**ACTIVITY**: Of all the lines in the records below, copy only those that contain the string "formula".

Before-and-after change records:
=-=-=-=-=

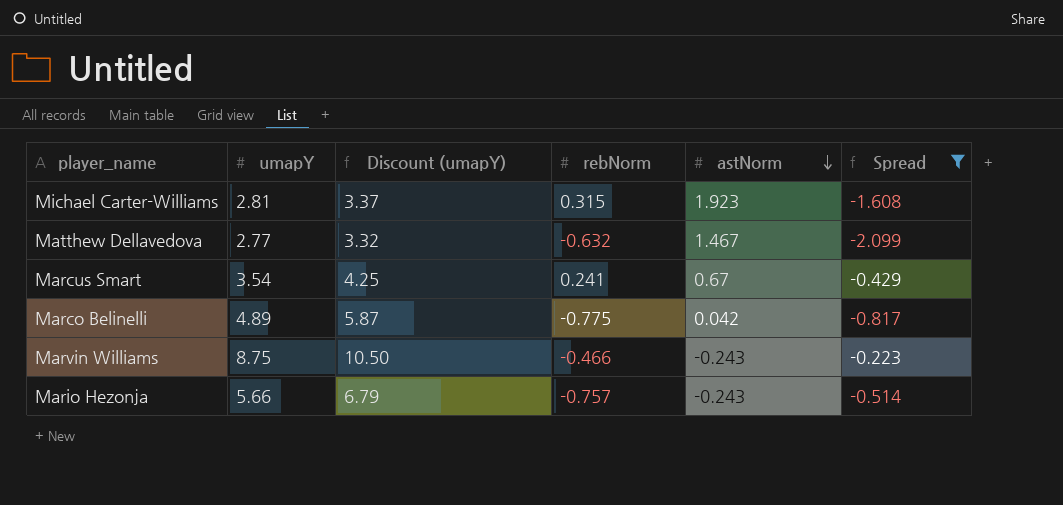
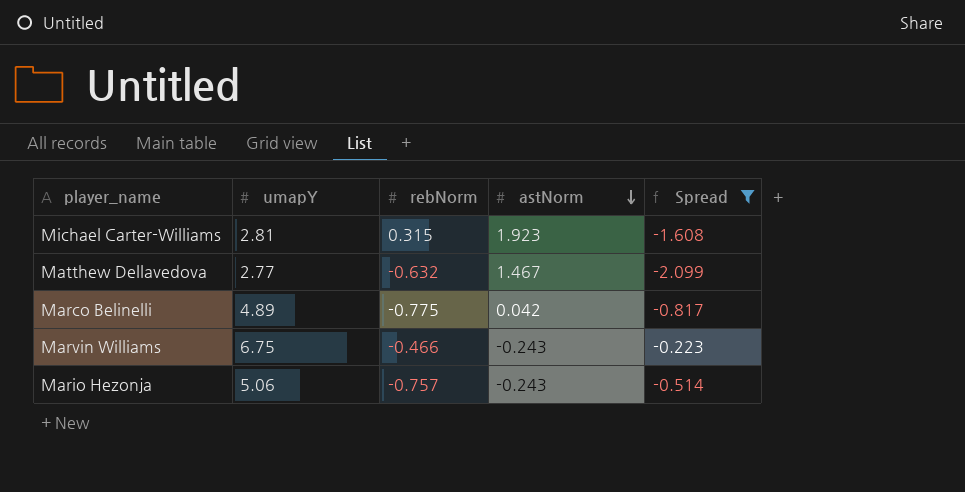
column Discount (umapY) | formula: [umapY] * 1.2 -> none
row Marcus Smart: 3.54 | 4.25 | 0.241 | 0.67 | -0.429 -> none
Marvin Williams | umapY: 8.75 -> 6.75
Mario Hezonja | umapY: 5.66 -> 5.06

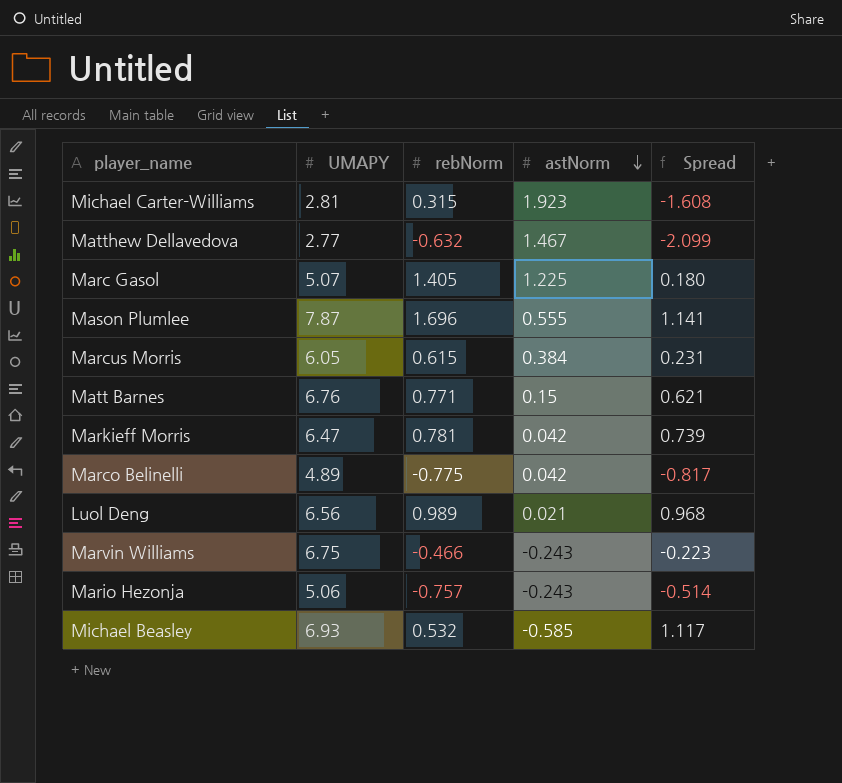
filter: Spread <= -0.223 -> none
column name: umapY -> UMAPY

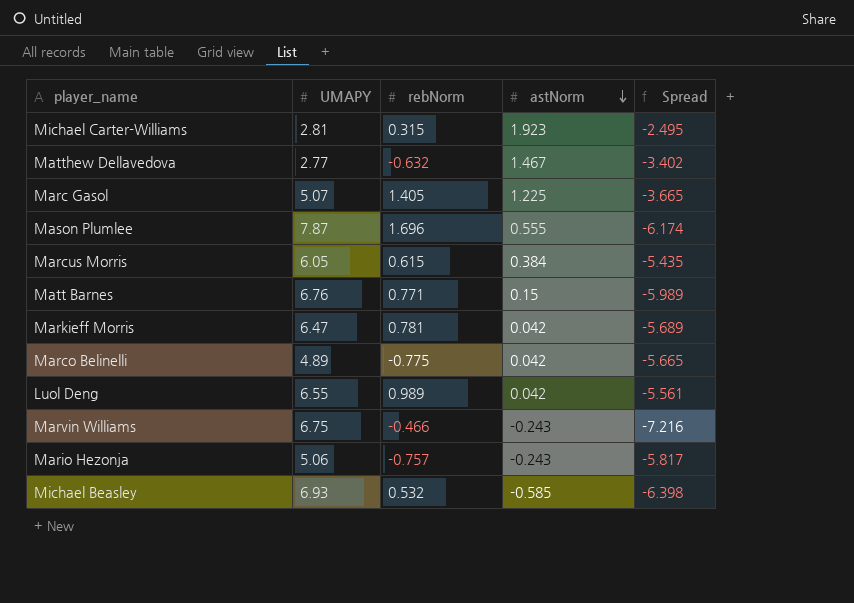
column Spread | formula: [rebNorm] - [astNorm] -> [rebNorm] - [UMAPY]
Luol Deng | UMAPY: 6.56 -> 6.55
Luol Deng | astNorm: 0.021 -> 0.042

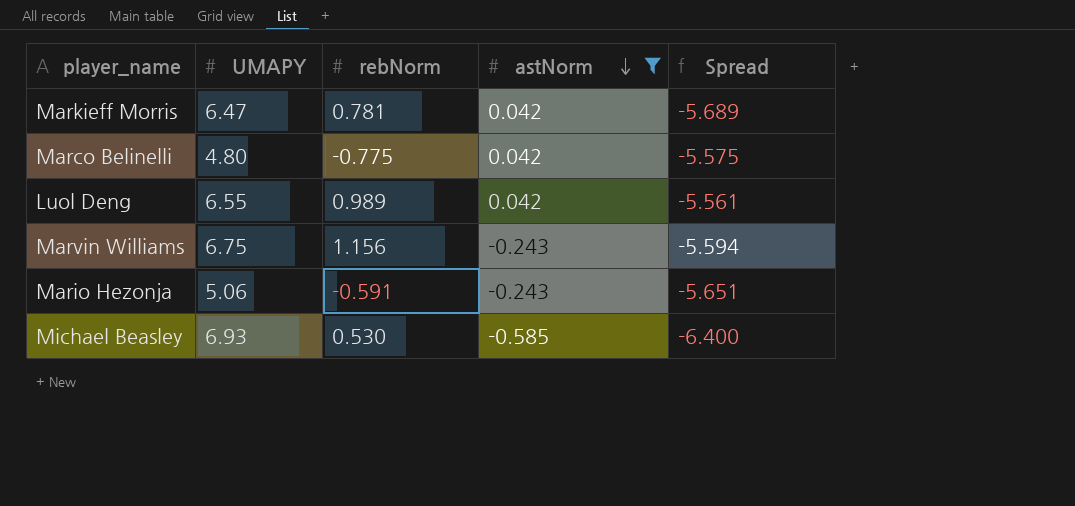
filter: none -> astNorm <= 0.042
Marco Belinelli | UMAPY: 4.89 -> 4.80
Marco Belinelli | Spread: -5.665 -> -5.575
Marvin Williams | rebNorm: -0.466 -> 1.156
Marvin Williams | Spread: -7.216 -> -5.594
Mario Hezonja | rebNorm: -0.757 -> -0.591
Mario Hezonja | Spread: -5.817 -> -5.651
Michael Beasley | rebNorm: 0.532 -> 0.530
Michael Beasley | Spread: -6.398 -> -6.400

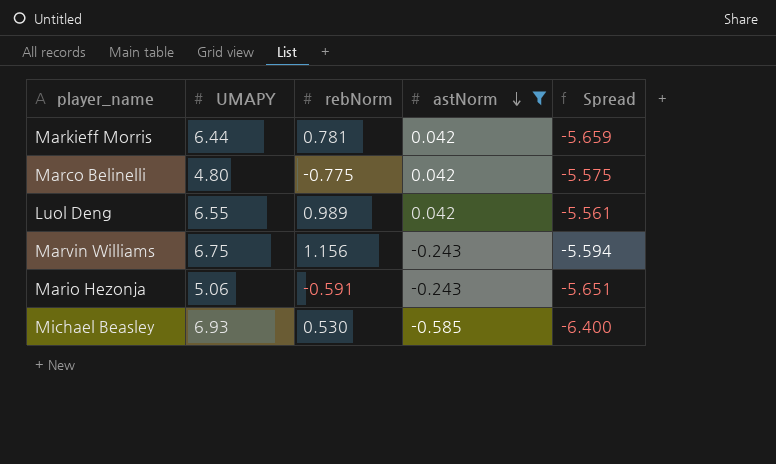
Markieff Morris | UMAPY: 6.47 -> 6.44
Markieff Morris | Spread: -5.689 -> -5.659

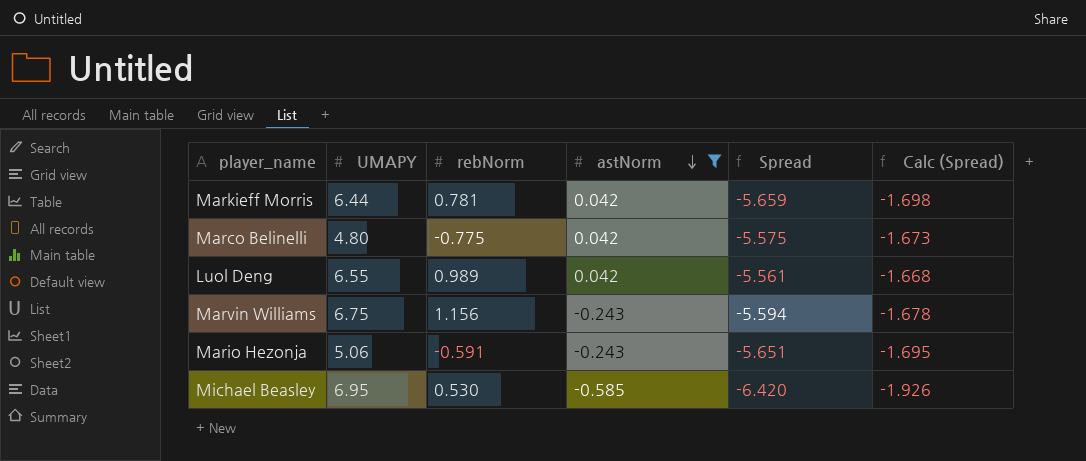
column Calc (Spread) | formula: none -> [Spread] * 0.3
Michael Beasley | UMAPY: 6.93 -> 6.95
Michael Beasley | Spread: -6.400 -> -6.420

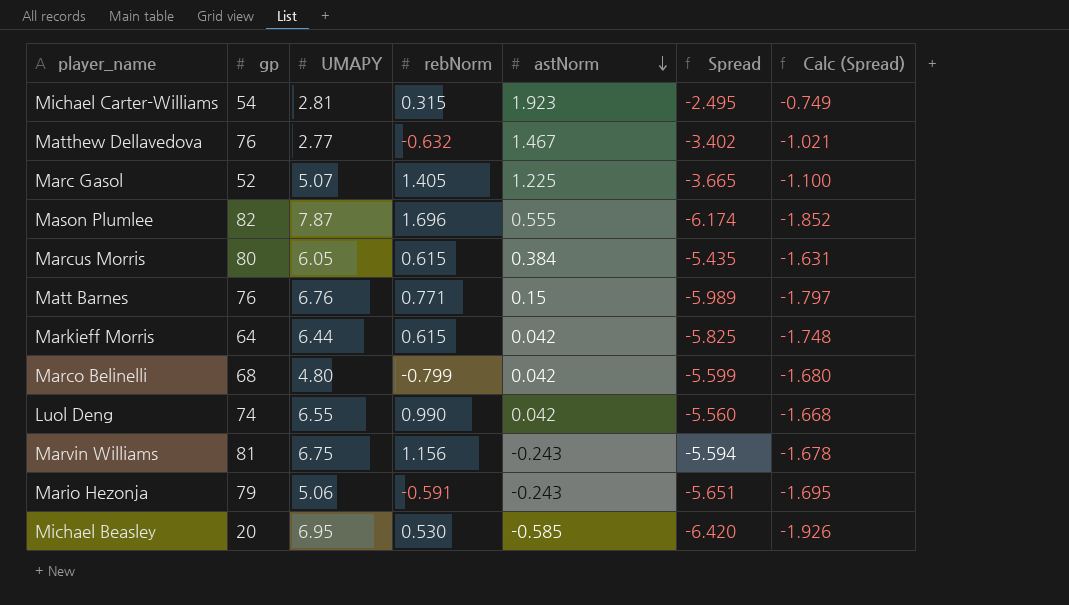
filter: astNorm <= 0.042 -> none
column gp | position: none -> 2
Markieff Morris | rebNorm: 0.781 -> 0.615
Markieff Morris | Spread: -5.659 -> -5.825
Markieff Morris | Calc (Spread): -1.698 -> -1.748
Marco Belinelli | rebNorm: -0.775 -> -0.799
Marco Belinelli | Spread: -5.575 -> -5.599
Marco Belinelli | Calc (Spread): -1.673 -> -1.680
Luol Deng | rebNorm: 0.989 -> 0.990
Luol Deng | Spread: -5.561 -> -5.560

=-=-=-=-=

**YOUR RESPONSE**:
column Discount (umapY) | formula: [umapY] * 1.2 -> none
column Spread | formula: [rebNorm] - [astNorm] -> [rebNorm] - [UMAPY]
column Calc (Spread) | formula: none -> [Spread] * 0.3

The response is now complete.